That Coleridge could not have continued to live at all without such energy in some form is evident from the whole constitution of the man. Without the ever-present sensitive perception of spiritual beauty for which such an energy was necessary, house, lands, comfortable family arrangements, the remunerative place in the Quarterly which his friends procured him would have seemed mere eidola. He hungered and thirsted for the spiritual. The world of dreams which he had built up in his “Pantisocracy” had been exhaled under the pressure of daily-bread necessities when to his fortuneless bosom he took a portionless wife. It is impossible that such a nature as his, emptied of the ideal Utopia, should be long void of something else as ideal. And so through all his life we see him forgetting hunger in dreams till it bites him to the heart. Then he starts up to spasmodic exertion, to sleep again in visions when the foe is driven to a respectful distance. Call this wrong, call it undutiful to relationships which he was bound to respect, yet you can not call it indolence. He was not fitted by nature to do the work of a material life, yet higher obligations called him to change his element, and he should have obeyed, against nature. In his own world he was a diligent, a glorious worker — he was not indolent — he only wrought out life according to his tendency, his constitutional fitness, and there he sinned.

Yet, oh man of the world! you who are so ready to sneer at Coleridge, let the comparison between him and yourself be put upon fair grounds before we join you in denunciation of the sin. The way in which you state the comparison is this: “Here am I, fighting the world in its roughest forms for a livelihood; there was Coleridge, who would not brace his muscles and fight like me.” In another way let us state the case. Suppose yourself and Coleridge translated to that spiritual world where there are no actualities of the precise kind which you cope with. Grant that you each retained the same natural constitution as on earth, with how much ease or willingness would you change your element and labor in his province? It would then be his right to be called the actor; you would be the dreamer, and your dreams would be of things which as little suited his every-day activity as in this world his suited your own. You would be called with stentorian voices to awake to the reality of things — to dismiss the visionary figments of commerce, manufactures, credit, and capital, and to strive boldly in the arena of thought and art, and other spiritual excellences.

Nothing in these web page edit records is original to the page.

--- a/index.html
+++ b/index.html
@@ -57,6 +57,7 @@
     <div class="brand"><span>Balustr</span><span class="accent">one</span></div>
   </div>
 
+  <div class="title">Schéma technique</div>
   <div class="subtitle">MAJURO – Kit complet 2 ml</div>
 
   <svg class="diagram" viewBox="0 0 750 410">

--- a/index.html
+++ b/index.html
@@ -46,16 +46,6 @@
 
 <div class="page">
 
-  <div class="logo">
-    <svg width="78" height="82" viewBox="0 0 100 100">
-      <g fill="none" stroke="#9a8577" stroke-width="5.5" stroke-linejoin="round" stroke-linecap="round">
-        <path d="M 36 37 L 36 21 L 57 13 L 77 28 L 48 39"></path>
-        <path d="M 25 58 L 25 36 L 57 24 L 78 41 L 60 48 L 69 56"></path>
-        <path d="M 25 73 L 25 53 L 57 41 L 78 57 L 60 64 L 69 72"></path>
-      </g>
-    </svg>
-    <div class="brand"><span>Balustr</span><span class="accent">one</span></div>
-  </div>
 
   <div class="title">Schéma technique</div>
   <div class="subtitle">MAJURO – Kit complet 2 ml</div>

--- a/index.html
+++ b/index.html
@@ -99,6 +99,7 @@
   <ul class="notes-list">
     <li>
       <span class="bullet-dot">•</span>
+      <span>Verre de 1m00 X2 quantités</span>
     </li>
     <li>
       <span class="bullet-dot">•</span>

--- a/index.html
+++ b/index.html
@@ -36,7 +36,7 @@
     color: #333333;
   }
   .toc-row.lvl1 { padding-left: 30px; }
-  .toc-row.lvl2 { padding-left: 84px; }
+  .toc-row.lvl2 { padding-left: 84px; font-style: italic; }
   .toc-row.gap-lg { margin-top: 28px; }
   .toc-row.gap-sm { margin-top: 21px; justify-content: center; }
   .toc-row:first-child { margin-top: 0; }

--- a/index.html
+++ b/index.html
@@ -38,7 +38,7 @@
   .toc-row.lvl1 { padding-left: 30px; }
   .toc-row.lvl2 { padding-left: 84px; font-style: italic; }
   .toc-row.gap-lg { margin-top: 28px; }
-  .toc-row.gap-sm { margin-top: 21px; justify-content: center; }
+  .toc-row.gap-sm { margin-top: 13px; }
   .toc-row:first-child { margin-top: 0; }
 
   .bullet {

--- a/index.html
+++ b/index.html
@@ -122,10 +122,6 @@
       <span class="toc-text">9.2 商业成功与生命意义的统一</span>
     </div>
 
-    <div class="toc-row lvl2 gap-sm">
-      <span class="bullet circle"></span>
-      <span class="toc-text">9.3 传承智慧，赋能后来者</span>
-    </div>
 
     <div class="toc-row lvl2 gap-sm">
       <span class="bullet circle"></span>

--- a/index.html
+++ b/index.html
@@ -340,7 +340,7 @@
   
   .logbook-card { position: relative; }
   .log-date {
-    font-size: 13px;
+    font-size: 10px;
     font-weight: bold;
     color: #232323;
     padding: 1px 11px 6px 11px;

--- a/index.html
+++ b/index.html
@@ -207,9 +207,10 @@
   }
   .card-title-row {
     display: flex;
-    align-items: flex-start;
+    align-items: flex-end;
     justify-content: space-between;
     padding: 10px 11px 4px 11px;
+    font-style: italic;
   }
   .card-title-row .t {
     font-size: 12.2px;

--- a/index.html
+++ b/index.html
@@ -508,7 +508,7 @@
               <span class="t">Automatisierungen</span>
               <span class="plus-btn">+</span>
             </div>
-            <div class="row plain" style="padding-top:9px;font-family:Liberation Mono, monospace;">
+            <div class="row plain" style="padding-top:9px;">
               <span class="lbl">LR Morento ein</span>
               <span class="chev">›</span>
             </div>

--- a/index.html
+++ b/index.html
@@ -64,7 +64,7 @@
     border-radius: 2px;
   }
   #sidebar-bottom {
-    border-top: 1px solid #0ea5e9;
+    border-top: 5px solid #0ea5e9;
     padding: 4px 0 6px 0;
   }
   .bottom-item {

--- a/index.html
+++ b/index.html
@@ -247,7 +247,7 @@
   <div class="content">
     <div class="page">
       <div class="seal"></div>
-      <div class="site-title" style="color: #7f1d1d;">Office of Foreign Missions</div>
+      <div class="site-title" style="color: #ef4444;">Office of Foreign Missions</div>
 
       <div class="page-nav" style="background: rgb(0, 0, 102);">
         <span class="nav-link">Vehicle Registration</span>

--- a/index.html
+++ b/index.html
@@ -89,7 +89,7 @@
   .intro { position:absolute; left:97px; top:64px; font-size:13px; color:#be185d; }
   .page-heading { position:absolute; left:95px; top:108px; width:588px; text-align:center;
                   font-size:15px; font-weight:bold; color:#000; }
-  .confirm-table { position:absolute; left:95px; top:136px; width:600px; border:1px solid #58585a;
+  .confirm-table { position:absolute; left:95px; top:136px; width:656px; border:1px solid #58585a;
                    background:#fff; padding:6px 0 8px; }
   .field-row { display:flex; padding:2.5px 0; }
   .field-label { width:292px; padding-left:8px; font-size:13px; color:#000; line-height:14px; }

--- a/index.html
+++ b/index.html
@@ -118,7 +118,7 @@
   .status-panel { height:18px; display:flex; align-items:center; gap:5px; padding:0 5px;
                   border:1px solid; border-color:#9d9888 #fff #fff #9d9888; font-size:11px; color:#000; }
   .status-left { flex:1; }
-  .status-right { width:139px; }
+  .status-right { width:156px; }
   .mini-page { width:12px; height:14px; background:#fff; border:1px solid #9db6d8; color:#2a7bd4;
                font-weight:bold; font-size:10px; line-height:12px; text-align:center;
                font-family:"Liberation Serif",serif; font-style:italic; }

Do you say, “But every man’s business is with the world in which he is placed for the time being?” I acknowledge that; but it is a misfortune, an imperfection of the present state. The greatest harmony is that wherein every mind works out most fully its own office. Still, the higher obligation, the moral, called Coleridge to an uncongenial activity, and in not going he was wrong. Remember in an analogous case what you would do; think what a hard thing is the change of element, and then denounce if you can.

Interpreting the opium passage of Coleridge’s life by marginal references from all the pages previous, we shall see him more justly, and therefore more gently than by any light thrown upon it as an isolated paragraph, from severe commentaries framed according to a personal and unappreciative standard.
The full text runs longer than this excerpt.